This query took the same 250 ms on average on my machine and resulted in the similar plan shape (won’t provide it here, for the space saving). Cool, isn’t it? Yes, it is, in this synthetic example.

该查询在我的计算机上平均花费相同的250毫秒 ,并得出相似的计划形状(此处不提供,以节省空间)。 不错,不是吗? 是的,在此综合示例中。

If you are persistent enough, try to re-run the whole example from the very beginning, commenting the index ix_OrderDate creation (the one marked with the * symbol in the creation script). You will be quite surprised, that those TFs are not helpful in case of the missing index!

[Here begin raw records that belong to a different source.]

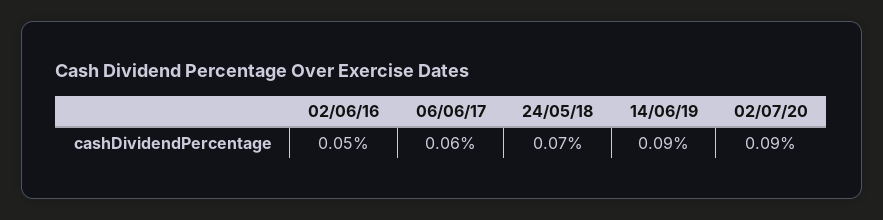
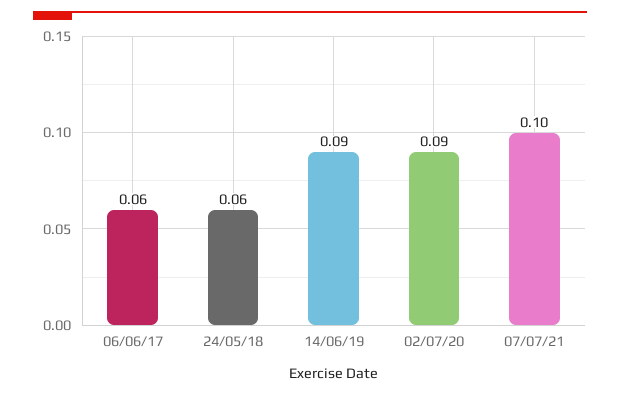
02/06/16: 0.05 -> none
24/05/18: 0.07 -> 0.06
07/07/21: none -> 0.1

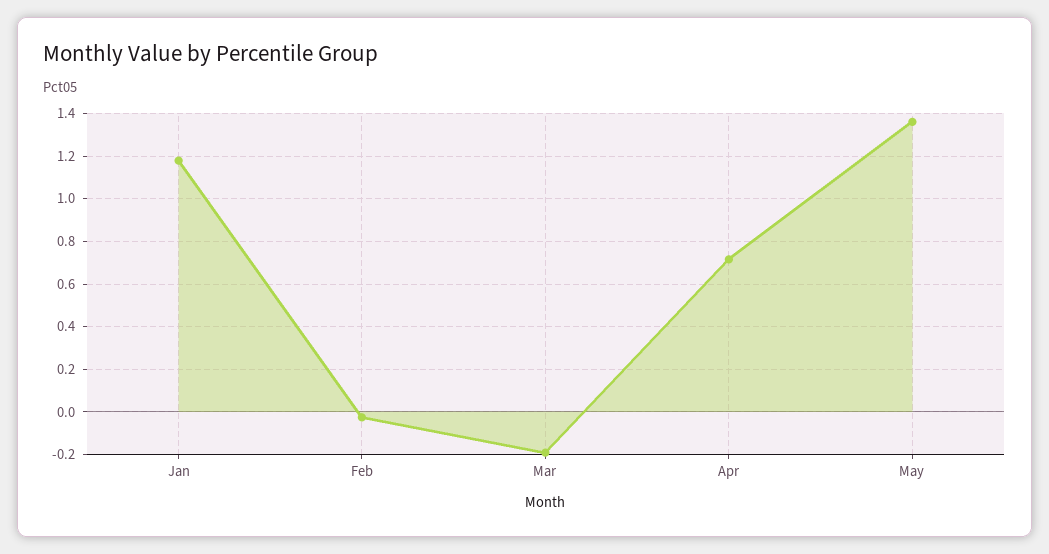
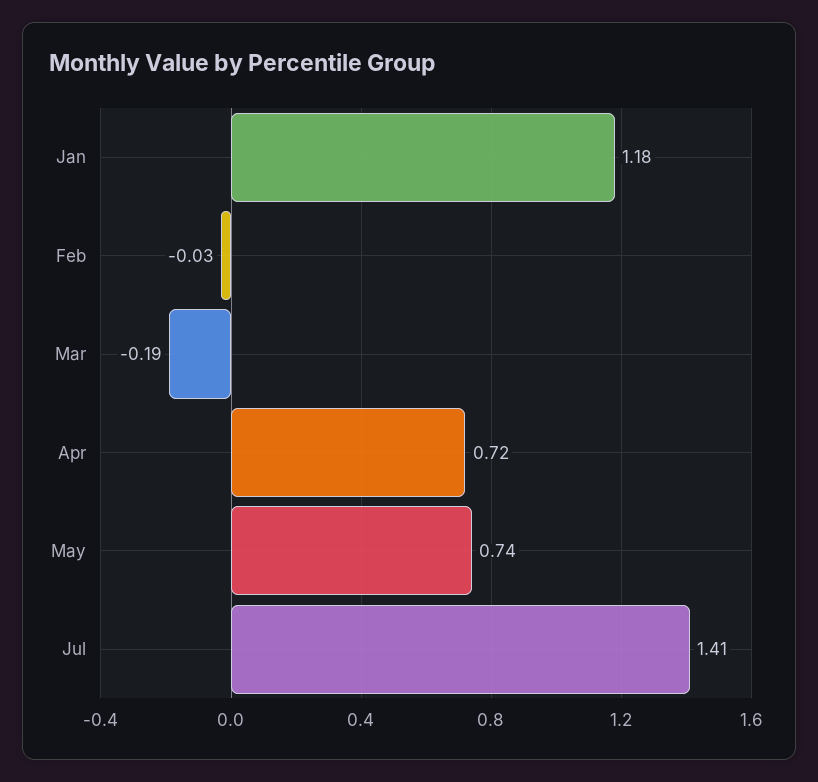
May: 1.35 -> 0.74
Jul: none -> 1.41

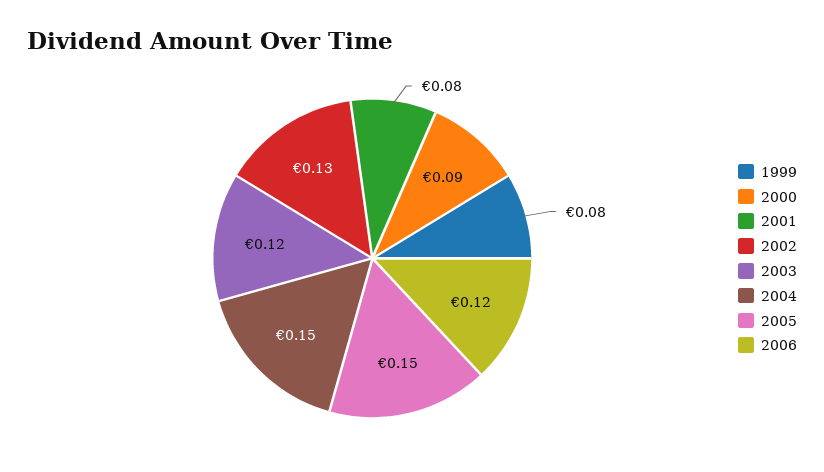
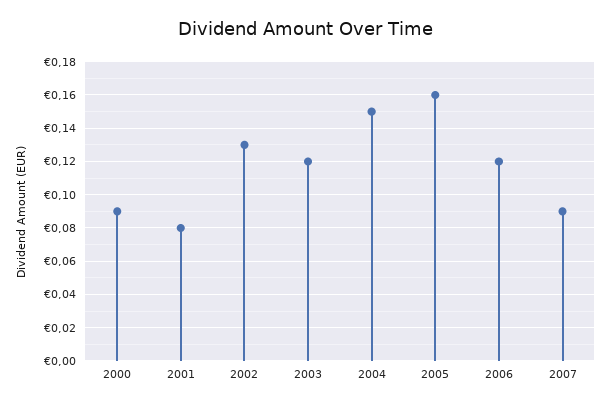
1999: 0.08 -> none
2005: 0.15 -> 0.16
2007: none -> 0.09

This is a documented behavior (KB 922063):

如果您有足够的毅力,请尝试从头开始重新运行整个示例,并注释索引ix_OrderDate创建(在创建脚本中标有*符号的索引)。 您会很惊讶,这些TF在缺少索引的情况下没有帮助! 这是已记录的行为( KB 922063 ):

SQL server 2012 密钥修改_算法_06

That means, that automatically created statistics (and I think in most of the real world scenarios the statistics are created automatically) won’t benefit from using these TFs.

这意味着,自动创建的统计信息(我认为在大多数现实情况下,统计信息是自动创建的)不会从使用这些TF中受益。

(CE 12.0 Solution (SQL Server 2014))

To address the issue of Ascending Key in SQL Server 2014 you should do… nothing! This model enhancement is turned on by default, and I think it is great! If we simply run the previous query without any TF, i.e. using the new CE, it will run like a charm. Also, no restriction of having a defined index on that column.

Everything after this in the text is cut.